State v. Scanlan

649 P.2d 737 | Haw. | 1982

649 P.2d 737 (1982)

STATE of Hawaii, Plaintiff-Appellee,
v.
Enele G. SCANLAN, Defendant-Appellant, and
Alfred I. Corpuz, Vivencio P. Barut, Jr., and Felix Scanlan, also known as Felisi G. Scanlan, Defendants.

No. 7908.

Supreme Court of Hawaii.

August 2, 1982.
Reconsideration Denied August 16, 1982.

*738 Myles T. Yamamoto, Honolulu, on the brief for defendant-appellant.

Arthur E. Ross, Honolulu, Deputy Pros. Atty., on the brief for plaintiff-appellee.

Before RICHARDSON, C.J., LUM and NAKAMURA, JJ., and Retired Justices OGATA and MENOR assigned temporarily.

PER CURIAM.

Once again we examine the concept of reasonable expectation of privacy in protecting persons from unconstitutional searches and seizures[1] by the government.

The instant appeal stems from a jury conviction of defendant-appellant Enele G. Scanlan for robbery in the first degree. His pretrial motion to suppress incriminatory evidence seized by the police without a search warrant was denied by the court. Whether defendant had a legitimate expectancy of privacy to the area searched by the police to effectuate the seizure is the question before us. If we find that defendant is entitled to such expectancy, it follows that the trial court erred in denying the pretrial motion, and we would be required to reverse. However, our examination of the record convinces us that the trial court did not err on the issue and the other issues raised in this appeal; accordingly, we affirm.

I.

On the night of the robbery, the victim was taken to Dabio's junkyard. The victim escaped and made a report to the police. The police immediately conducted a search of the junkyard to recover the items allegedly taken from the victim. The search was done without a search warrant and without the consent of the owner or manager of the premises. The articles seized were not in open view.

In the hearing before the lower court, defendant merely showed that he had on occasions slept and on other occasions worked on his car in the junkyard with the permission of the manager.

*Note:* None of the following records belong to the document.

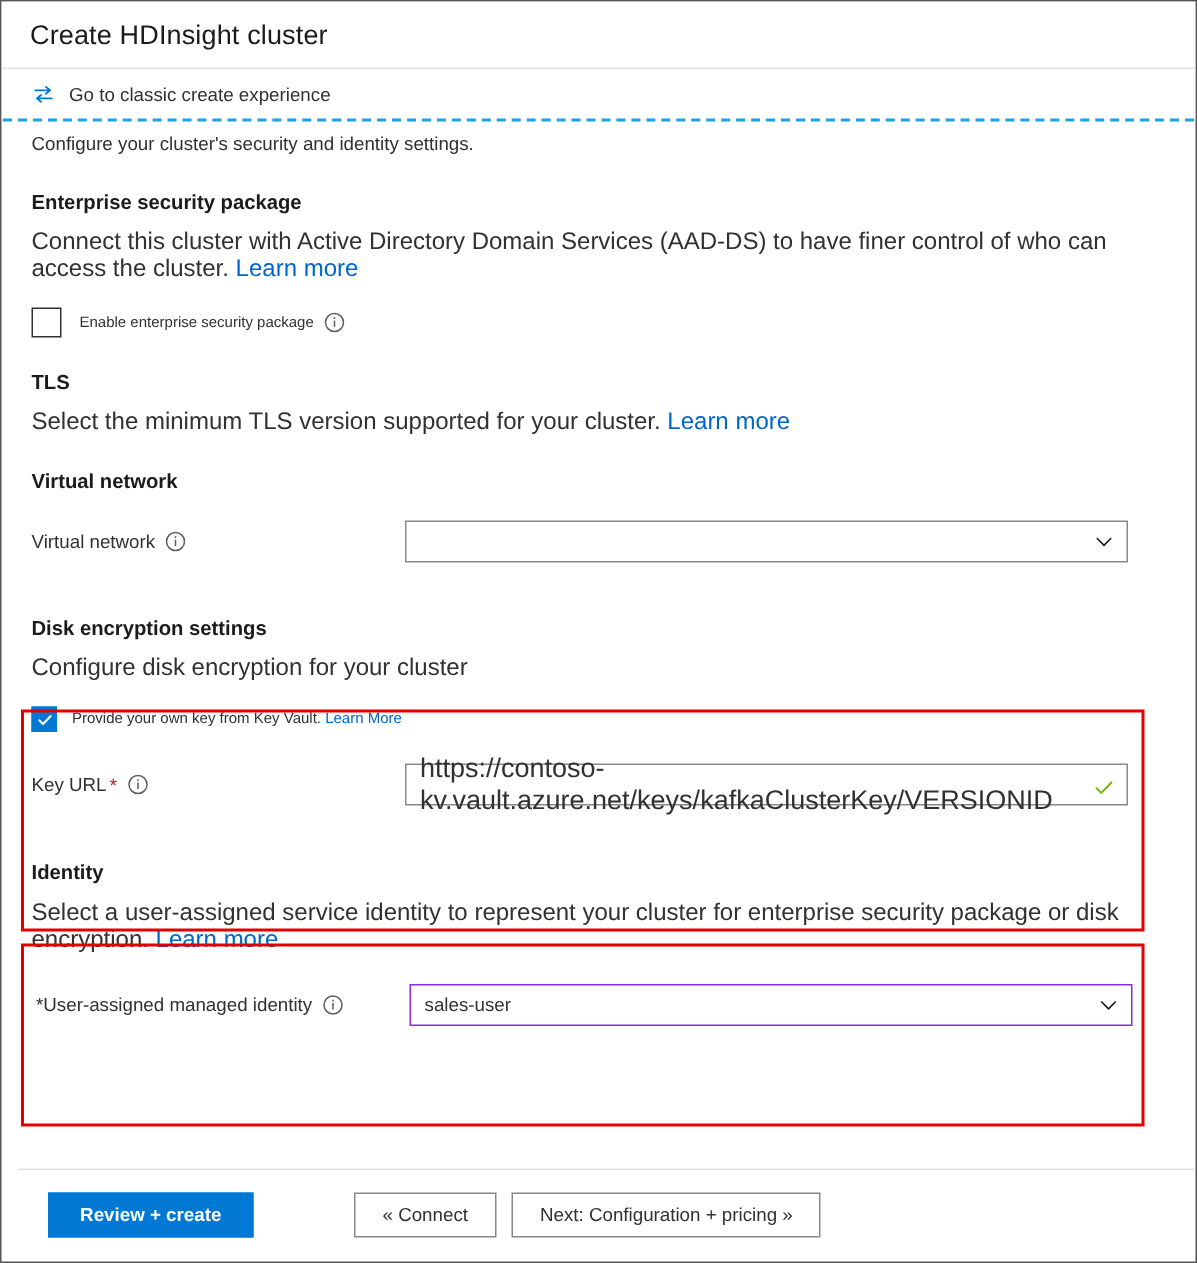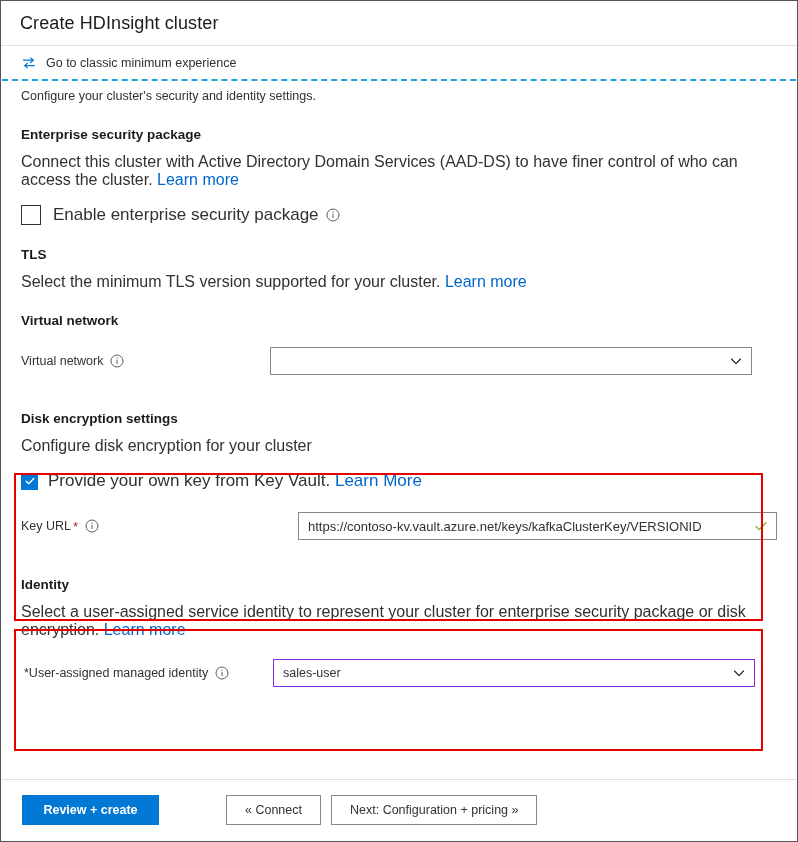--- a/index.html
+++ b/index.html
@@ -148,23 +148,22 @@
   .textbox {
     position: relative;
     width: 482px;
     height: 28px;
     box-sizing: border-box;
     border: 1px solid #8a8886;
     background: #ffffff;
     display: flex;
     align-items: center;
     padding: 0 30px 0 9px;
-    font-size: 13px;
-    color: #323130;
-    margin-left: 28px;
+    font-size: 18px;
+    color: #323130;
   }
   .valid-check {
     position: absolute;
     right: 8px;
     top: 50%;
     transform: translateY(-50%);
     width: 14px;
     height: 14px;
   }
   
@@ -188,37 +187,37 @@
   .cbox.checked {
     background: #0078d4;
     border-color: #0078d4;
   }
   .cbox.small {
     width: 17px;
     height: 17px;
     flex: 0 0 17px;
   }
   .cblabel {
-    font-size: 17px;
+    font-size: 10px;
     color: #323130;
     margin-left: 12px;
   }
   .cblabel.tight { margin-left: 10px; }
   
   .redbox {
     position: absolute;
     border: 2px solid #e50000;
     box-sizing: border-box;
     pointer-events: none;
     z-index: 5;
   }
   
   .footer {
     position: absolute;
-    left: 1px;
+    left: 11px;
     right: 1px;
     bottom: 1px;
     height: 61px;
     background: #ffffff;
     border-top: 1px solid #e1e1e1;
     display: flex;
     align-items: center;
     padding-left: 20px;
     box-sizing: border-box;
   }
@@ -259,21 +258,21 @@
     <span class="title">Create HDInsight cluster</span>
   </div>
 
   <div class="classicbar">
     <span class="swap-icon">
       <svg width="16" height="16" viewBox="0 0 16 16">
         <path d="M2.5 5.2 H12 M9.6 2.9 L12.4 5.2 L9.6 7.5" fill="none" stroke="#0078d4" stroke-width="1.2" stroke-linecap="round" stroke-linejoin="round"></path>
         <path d="M13.5 10.6 H4 M6.4 8.3 L3.6 10.6 L6.4 12.9" fill="none" stroke="#0078d4" stroke-width="1.2" stroke-linecap="round" stroke-linejoin="round"></path>
       </svg>
     </span>
-    <span class="classic-link">Go to classic minimum experience</span>
+    <span class="classic-link">Go to classic create experience</span>
   </div>
 
   <div class="dashed-sep"></div>
 
   <div class="content">
 
     <div class="intro">Configure your cluster's security and identity settings.</div>
 
     <div class="section-head">Enterprise security package</div>
     <div class="section-desc"><span>Connect this cluster with Active Directory Domain Services (AAD-DS) to have finer control of who can access the cluster. </span><a class="link">Learn more</a></div>

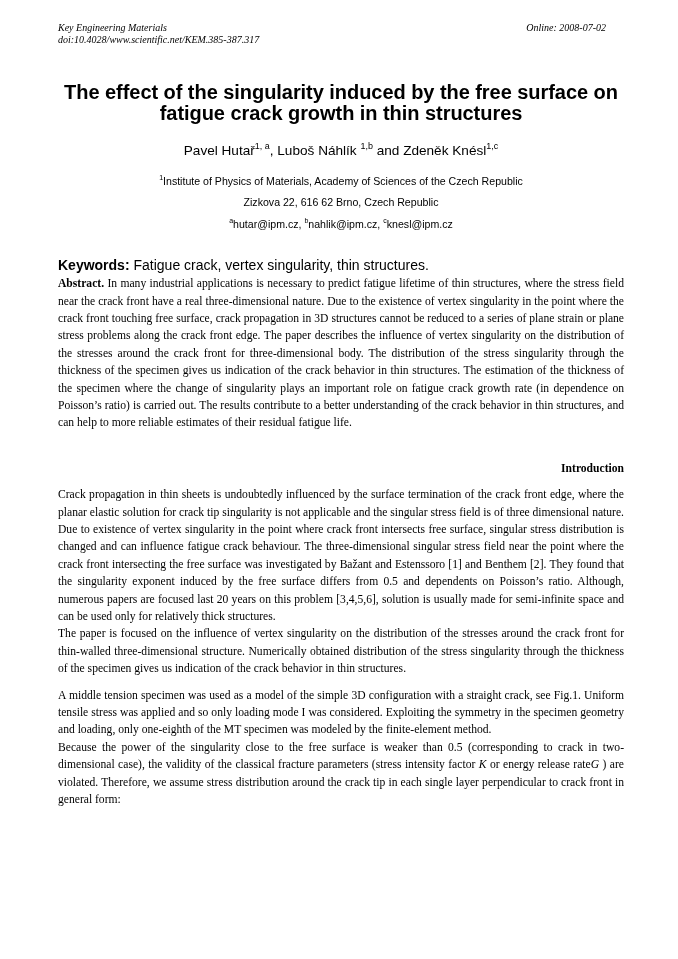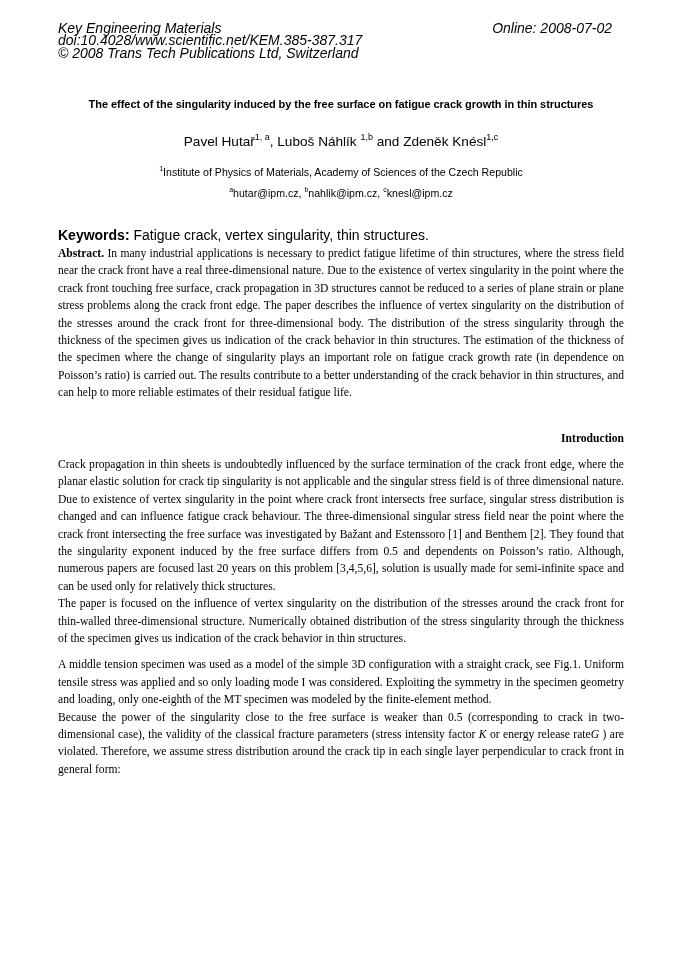--- a/index.html
+++ b/index.html
@@ -28,44 +28,44 @@
   .content {
     position: absolute;
     left: 58px;
     top: 22px;
     width: 566px;
   }
 
   
   .journal-header {
     position: relative;
-    font-family: Liberation Sans, sans-serif;
+    font-family: Liberation Serif, serif;
     font-style: italic;
-    font-size: 14px;
+    font-size: 10px;
     line-height: 12.3px;
     color: #000;
   }
   .journal-header .jh-left {
     width: 420px;
   }
   .journal-header .jh-right {
     position: absolute;
-    right: 12px;
+    right: 18px;
     top: 0;
     text-align: right;
     white-space: nowrap;
   }
   .jh-line { white-space: nowrap; }
 
   
   .title {
     margin-top: 35px;
     font-family: "Liberation Sans", sans-serif;
     font-weight: bold;
-    font-size: 11px;
+    font-size: 20px;
     line-height: 21px;
     text-align: center;
     letter-spacing: -0.05px;
   }
 
   
   .authors {
     margin-top: 17px;
     font-family: "Liberation Sans", sans-serif;
     font-size: 13.6px;
@@ -149,33 +149,33 @@
 </head>
 <body>
 
 <div class="page">
   <div class="content">
 
     <div class="journal-header">
       <div class="jh-left">
         <div class="jh-line">Key Engineering Materials</div>
         <div class="jh-line">doi:10.4028/www.scientific.net/KEM.385-387.317</div>
-        <div class="jh-line">© 2008 Trans Tech Publications Ltd, Switzerland</div>
       </div>
       <div class="jh-right">Online: 2008-07-02</div>
     </div>
 
     <div class="title">The effect of the singularity induced by the free surface on fatigue crack growth in thin structures</div>
 
     <div class="authors">
       <span>Pavel Hutař</span><sup>1, a</sup><span>, </span><span>Luboš Náhlík </span><sup>1,b</sup><span> and </span><span>Zdeněk Knésl</span><sup>1,c</sup>
     </div>
 
     <div class="affil">
       <span class="affil-line"><sup>1</sup><span>Institute of Physics of Materials, Academy of Sciences of the Czech Republic</span></span>
+      <span class="affil-line">Zizkova 22, 616 62 Brno, Czech Republic</span>
     </div>
 
     <div class="emails">
       <sup>a</sup><span>hutar@ipm.cz, </span><sup>b</sup><span>nahlik@ipm.cz, </span><sup>c</sup><span>knesl@ipm.cz</span>
     </div>
 
     <div class="keywords">
       <span class="kw-label">Keywords:</span><span> Fatigue crack, vertex singularity, thin structures.</span>
     </div>
 

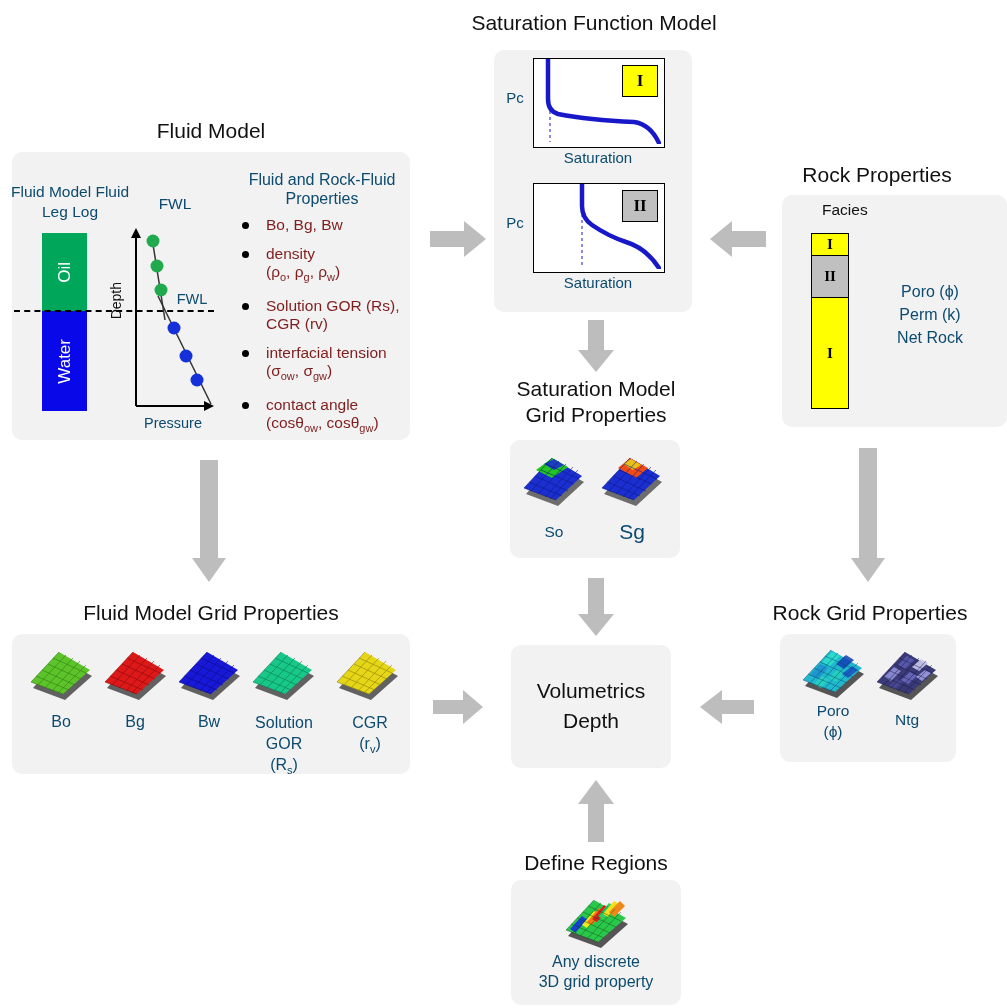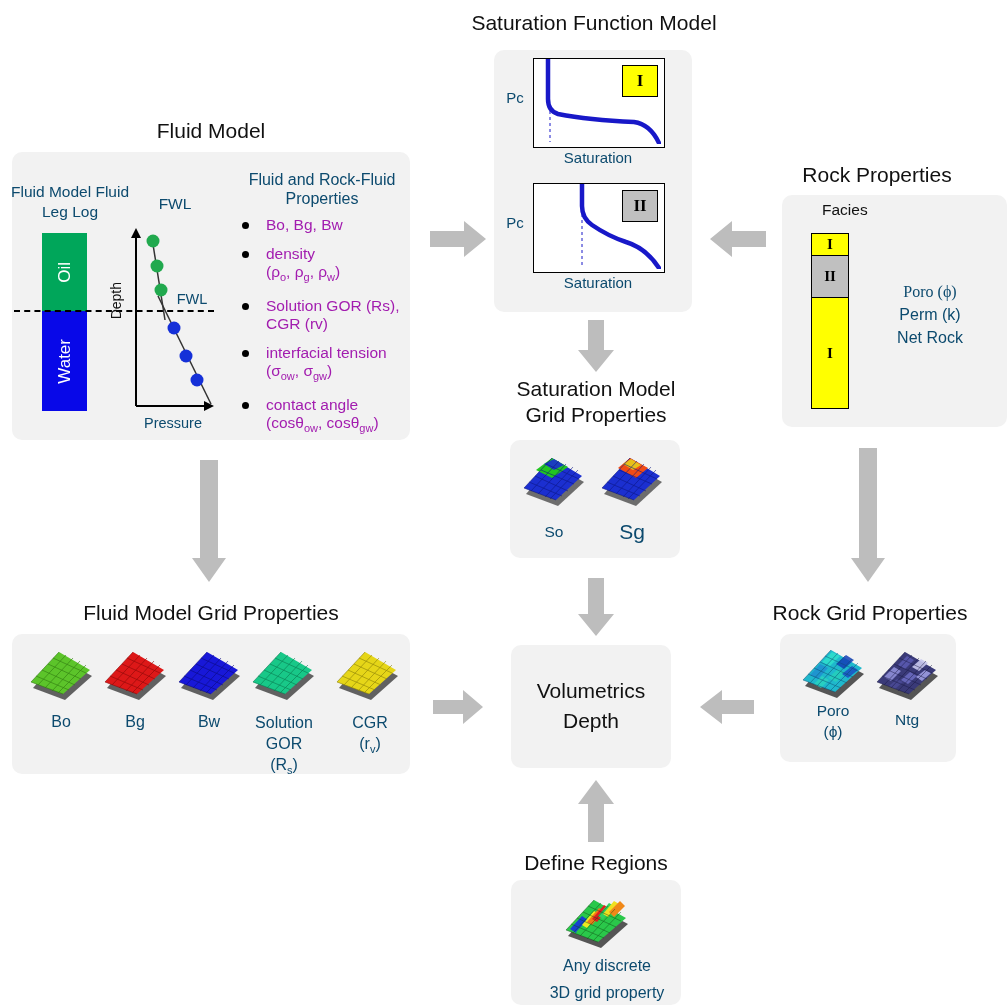--- a/index.html
+++ b/index.html
@@ -59,21 +59,21 @@
     font-weight:700;font-size:15px;color:#000;
     box-sizing:border-box;
   }
 
   
   .gridthumb{position:absolute;}
   .gridthumb svg{display:block;}
 
   
   .bullets{position:absolute;}
-  .bul{position:relative;margin-bottom:11px;font-size:15.5px;line-height:18px;color:#a21caf;padding-left:34px;}
+  .bul{position:relative;margin-bottom:11px;font-size:15.5px;line-height:18px;color:#7f1d1d;padding-left:34px;}
   .bul::before{
     content:"";position:absolute;left:10px;top:6px;
     width:7px;height:7px;border-radius:50%;background:#000;
   }
   sub{font-size:11px;}
   .vr-text{
     position:absolute;left:0;width:100%;text-align:center;
     font-size:21px;line-height:30px;color:#111;
   }
 </style>
@@ -185,21 +185,21 @@
 <div class="panel" style="left:782px;top:195px;width:225px;height:232px;"></div>
 
 <div class="lbl-l" style="left:806px;top:200px;width:100px;font-size:15.5px;">Facies</div>
 
 <div class="facies" style="left:811px;top:233px;width:38px;height:176px;background:#ffff00;">
   <div class="fseg" style="top:0;height:22px;background:#ffff00;border-bottom:1.3px solid #000;">I</div>
   <div class="fseg" style="top:22px;height:42px;background:#c0c0c0;border-bottom:1.3px solid #000;">II</div>
   <div class="fseg" style="top:64px;height:110px;background:#ffff00;">I</div>
 </div>
 
-<div class="lbl" style="left:870px;top:282px;width:120px;font-size:16px;font-family:Liberation Serif, serif;">Poro (ϕ)</div>
+<div class="lbl" style="left:870px;top:282px;width:120px;font-size:16px;">Poro (ϕ)</div>
 <div class="lbl" style="left:870px;top:305px;width:120px;font-size:16px;">Perm (k)</div>
 <div class="lbl" style="left:870px;top:328px;width:120px;font-size:16px;">Net Rock</div>
 
 <div class="title" style="left:490px;top:376px;width:212px;">Saturation Model
 Grid Properties</div>
 
 <div class="panel" style="left:510px;top:440px;width:170px;height:118px;"></div>
 
 <div class="gridthumb" style="left:518px;top:450px;">
   <svg width="72" height="62" viewBox="0 0 72 62">
@@ -372,21 +372,21 @@
       <polygon points="40,26 51,13 56,16 45,29" fill="#30d060"></polygon>
       <polygon points="45,24 56,11 61,14 50,27" fill="#f0e020"></polygon>
       <polygon points="51,22 62,11 67,16 56,27" fill="#f08818"></polygon>
     </g>
     <g stroke="#114a14" stroke-width="0.6" fill="none" opacity="0.75">
       <path d="M8,40 L36,10 M15,43 L43,13 M22,46 L50,16 M29,49 L57,19 M35,51 L63,22"></path>
       <path d="M8,40 L40,52 M13,34 L46,48 M19,28 L52,43 M25,22 L58,37 M30,16 L63,31"></path>
     </g>
   </svg>
 </div>
-<div class="lbl" style="left:522px;top:952px;width:170px;font-size:16px;line-height:27px;white-space:pre-line;">Any discrete
+<div class="lbl" style="left:511px;top:952px;width:170px;font-size:16px;line-height:20px;white-space:pre-line;">Any discrete
 3D grid property</div>
 
 <div class="arrow" style="left:430px;top:221px;">
   <svg width="56" height="36" viewBox="0 0 56 36">
     <polygon points="0,10 34,10 34,0 56,18 34,36 34,26 0,26" fill="#bdbdbd"></polygon>
   </svg>
 </div>
 
 <div class="arrow" style="left:710px;top:221px;">
   <svg width="56" height="36" viewBox="0 0 56 36">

Defendant does not claim a possessory or property interest to the items seized, nor does he claim to have the same interest to the premises of Dabio's junkyard. He correctly argues that his constitutional rights are not dependent upon his standing to show such interest, but instead are dependent upon his reasonable expectation of privacy to the searched area. We agree with his analysis but disagree with his conclusion that his occasional legitimacy on the premises gave rise to a legitimate expectation of privacy.

II.

A defendant who seeks to benefit from the protections of the exclusionary rule has the burden of establishing not only that the evidence sought to be excluded was unlawfully secured, but also that his own constitutional rights were violated by the search and seizure challenged. Rakas v. Illinois, 439 U.S. 128, 133-41, 99 S. Ct. 421, 424-29, 58 L. Ed. 2d 387 (1978); State v. Abordo, 61 Haw. 117, 120-21, 596 P.2d 773, 775 (1979). His ability to invoke the constitutional protections against unreasonable search and seizure depends upon whether he had a legitimate expectation of privacy in the invaded place. Katz v. United States, 389 U.S. 347, 360-61, 88 S. Ct. 507, 516-17, 19 L. Ed. 2d 576 (1967) (Harlan, J., concurring); State v. Abordo, supra, 61 Haw. at 122, 596 P.2d at 776. Two different considerations come into play: first, the individual involved must have exhibited an actual expectation of privacy; second, the expectation must be one that society is prepared to acknowledge as reasonable. Katz v. United States, supra; State v. Abordo, supra, 61 Haw. at 122, 596 P.2d at 776.

*739 In developing criteria to determine whether a reasonable expectation of privacy existed, we have considered the nature of the place involved, the interest asserted by the defendant in the area searched, and the precautions taken by the defendant to insure his privacy. See State v. Abordo, supra at 123, 596 P.2d at 777; State v. Kender, 60 Haw. 301, 588 P.2d 447 (1978); State v. Kaaheena, 59 Haw. 23, 575 P.2d 462 (1978).

III.

Defendant's claim to privacy can only be sustained if it is reasonable in light of all the surrounding circumstances, and there is no single criterion, based upon an objective standard, which determines his right to reasonable expectation of privacy for constitutional purposes. His assertion to occasional legitimacy on the premises, just as the assertion to property or possessory interest, may be considered but it alone is not a controlling consideration. Standing alone, it cannot give rise to constitutional privacy expectation. See State v. Dias, 62 Haw. 52, 609 P.2d 637 (1980).

Thus, we hold that defendant has failed to meet his burden of showing that his own constitutional rights were violated.

Affirmed.

NOTES

[1] Fourth amendment, United States Constitution, and art. 1, § 7, Hawaii State Constitution.